Payload to LEO (Epsilon 3 stage)
- Altitude: 250 km × 500 km (160 mi × 310 mi)
- Mass: 1,500 kg (3,300 lb)

Payload to LEO (Epsilon 4 stage)
- Altitude: 500 km (310 mi)
- Mass: 700 kg (1,500 lb)

Payload to SSO (Epsilon 4 stage)
- Altitude: 500 km (310 mi)
- Mass: 590 kg (1,300 lb)

Payload to LEO (Epsilon S)
- Altitude: 500 km (310 mi)
- Mass: 1,400 kg (3,100 lb)

Payload to SSO (Epsilon S)
- Altitude: 700 km (430 mi)
- Mass: 600 kg (1,300 lb)

Launch history
- Status: Active
- Launch sites: Uchinoura
- Total launches: 6
- Success(es): 5
- Failure: 1
- First flight: 14 September 2013
- Last flight: 12 October 2022

First stage (E-X/Enhanced) – SRB-A3
- Propellant mass: 65.9 t (145,000 lb)
- Maximum thrust: 2,271 kN (511,000 lb_{f})
- Specific impulse: 284 s (2.79 km/s)
- Burn time: 116 seconds

First stage (Epsilon S) – SRB-3
- Propellant mass: 66.8 t (147,000 lb)
- Maximum thrust: 2,158 kN (485,000 lb_{f})
- Specific impulse: 283.6 s (2.781 km/s)
- Burn time: 105 seconds

Second stage (E-X) – M-34c
- Maximum thrust: 371.5 kN (83,500 lb_{f})
- Specific impulse: 300 s (2.9 km/s)
- Burn time: 105 seconds

Second stage (Enhanced/Epsilon S Block 1) – M-35
- Maximum thrust: 445 kN (100,000 lb_{f})
- Specific impulse: 295 s (2.89 km/s)
- Burn time: 129 seconds

Second stage (Epsilon S) – E-21
- Maximum thrust: 610 kN (140,000 lb_{f})
- Specific impulse: 294.5 s (2.888 km/s)
- Burn time: 120 seconds

Third stage (E-X) – KM-V2b
- Maximum thrust: 99.8 kN (22,400 lb_{f})
- Specific impulse: 301 s (2.95 km/s)
- Burn time: 90 seconds

Third stage (Enhanced) – KM-V2c
- Propellant mass: 2.5 t (5,500 lb)
- Maximum thrust: 99.6 kN (22,400 lb_{f})
- Specific impulse: 299 s (2.93 km/s)
- Burn time: 91 seconds

Third stage (Epsilon S) – E-31
- Propellant mass: 5 t (11,000 lb)
- Maximum thrust: 135 kN (30,000 lb_{f})
- Specific impulse: ~295 s (2.89 km/s)
- Burn time: 108 seconds

Fourth stage (Optional) – PBS
- Maximum thrust: 40.8 N (9.2 lb_{f})
- Specific impulse: 215 s (2.11 km/s)
- Burn time: 1,100 seconds (maximum)
- Propellant: Hydrazine

= Epsilon (rocket) =

JAXA small-lift rocket family

The Epsilon Launch Vehicle, or Epsilon rocket (イプシロンロケット, Ipushiron roketto) (formerly Advanced Solid Rocket), is a Japanese solid-fuel rocket designed to launch scientific satellites. It is a follow-on project to the larger and more expensive M-V rocket which was retired in 2006. The Japan Aerospace Exploration Agency (JAXA) began developing the Epsilon in 2007. It is capable of placing a 590 kg payload into Sun-synchronous orbit.

==Vehicle description==
===E-X===
The development aim is to reduce the US$70 million launch cost of a M-V; the Epsilon costs US$38 million per launch. Development expenditures by JAXA exceeded US$200 million.

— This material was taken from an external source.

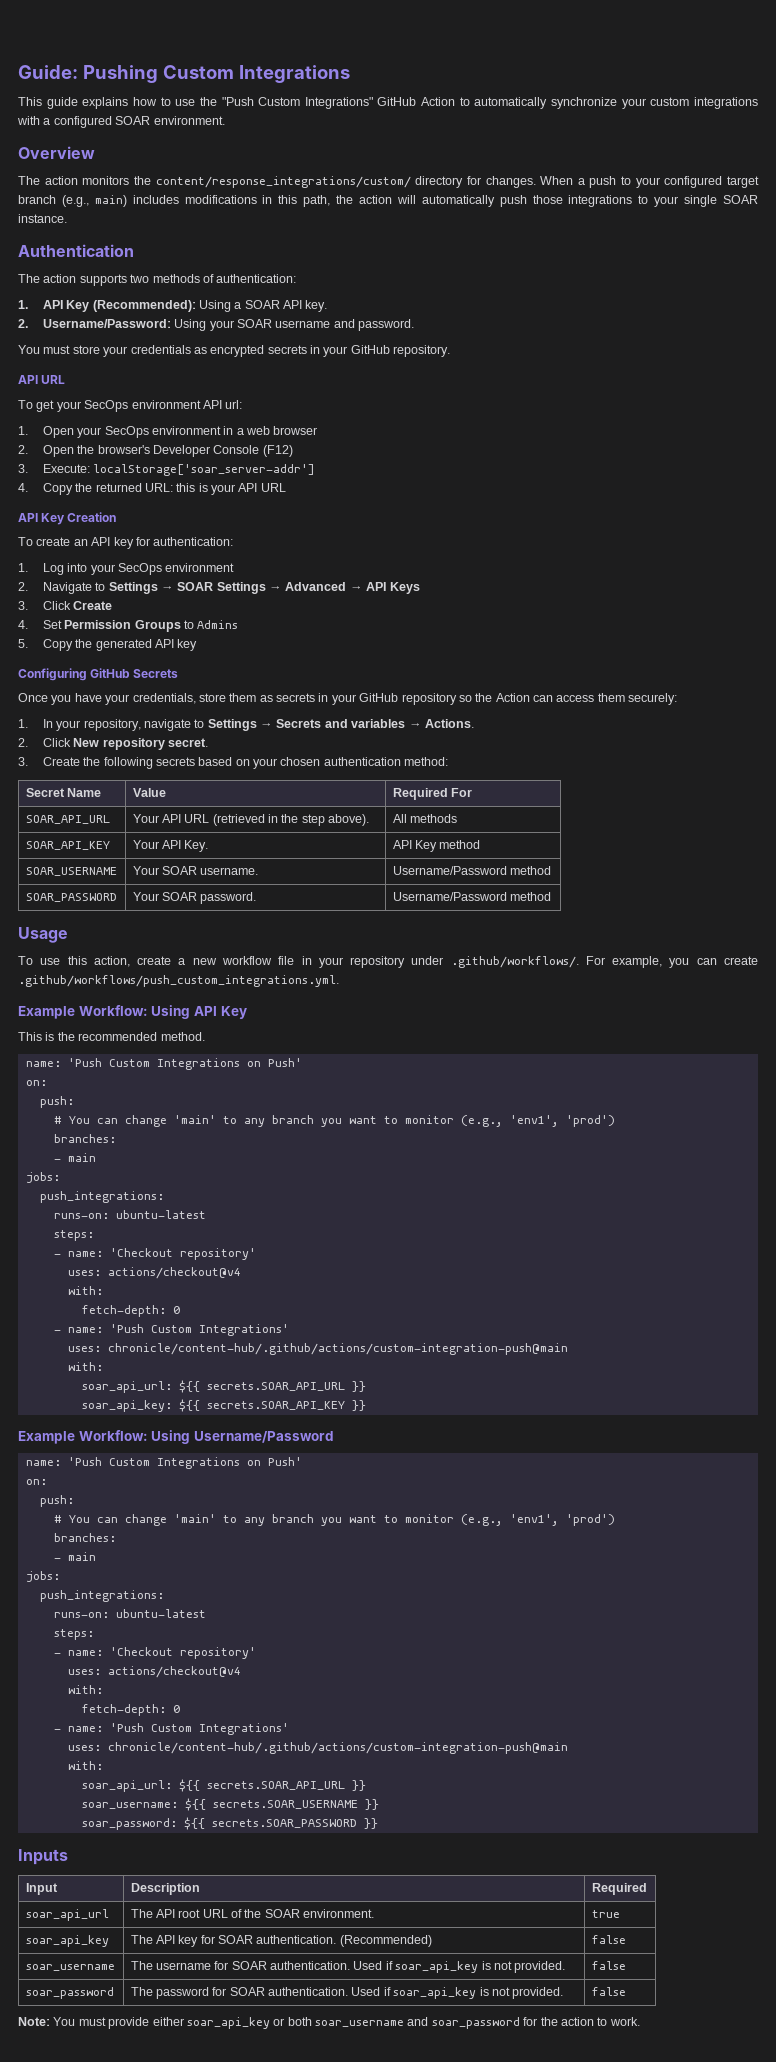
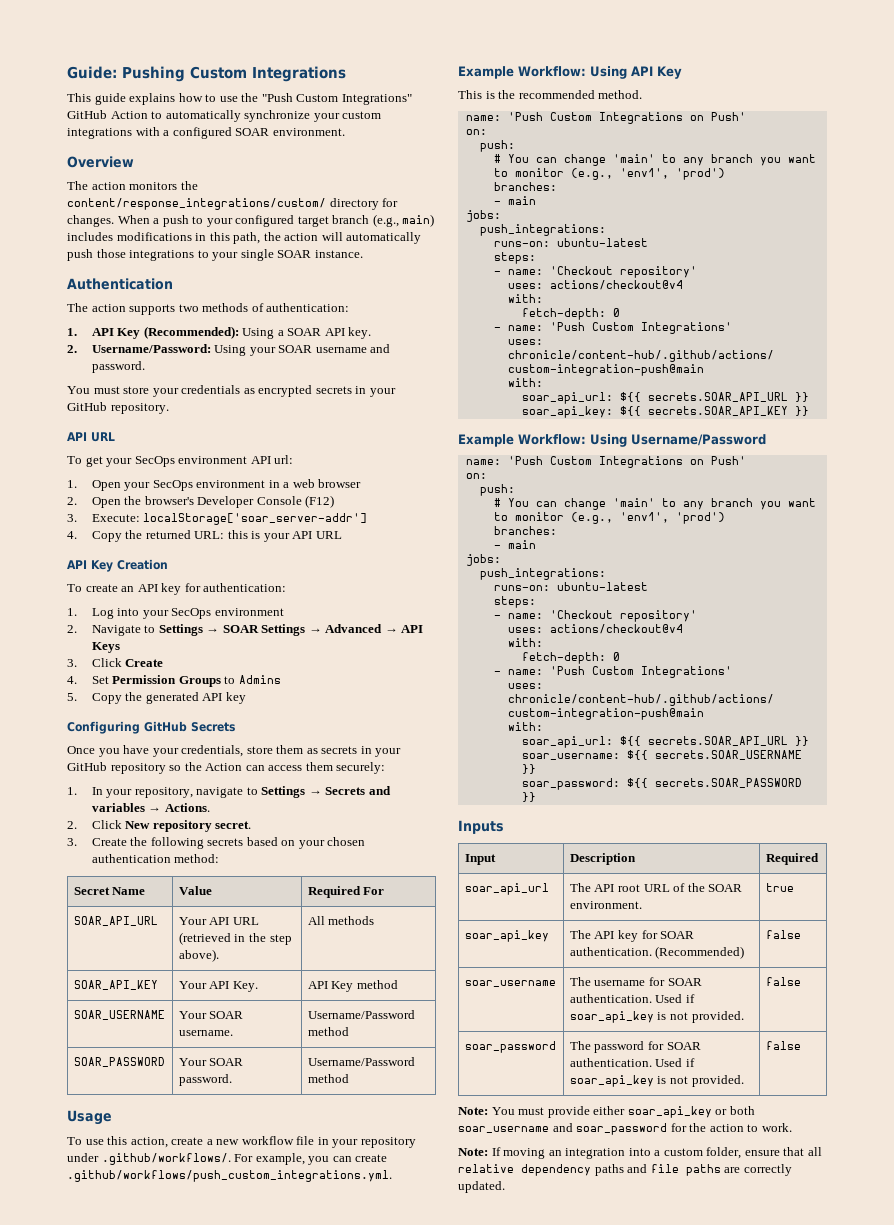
+ Note: If moving an integration into a custom folder, ensure that all relative dependency paths and file paths are correctly updated.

To reduce the cost per launch the Epsilon uses the existing SRB-A3, a solid rocket booster on the H-IIA rocket, as its first stage. Existing M-V upper stages will be used for the second and third stages, with an optional fourth stage available for launches to higher orbits. The J-I rocket, which was developed during the 1990s but abandoned after just one launch, used a similar design concept, with an H-II booster and Mu-3S-II upper stages.

The Epsilon is expected to have a shorter launch preparation time than its predecessors; a function called "mobile launch control" greatly shortens the launch preparation time, and needs only eight people at the launch site, compared with 150 people for earlier systems.

The rocket has a mass of 91 t and is 24.4 m tall and 2.5 m in diameter.

===Enhanced Epsilon===
After the successful launch of the Epsilon first flight (demonstration flight), the improvement plan was decided to handle the planned payloads (ERG and ASNARO-2).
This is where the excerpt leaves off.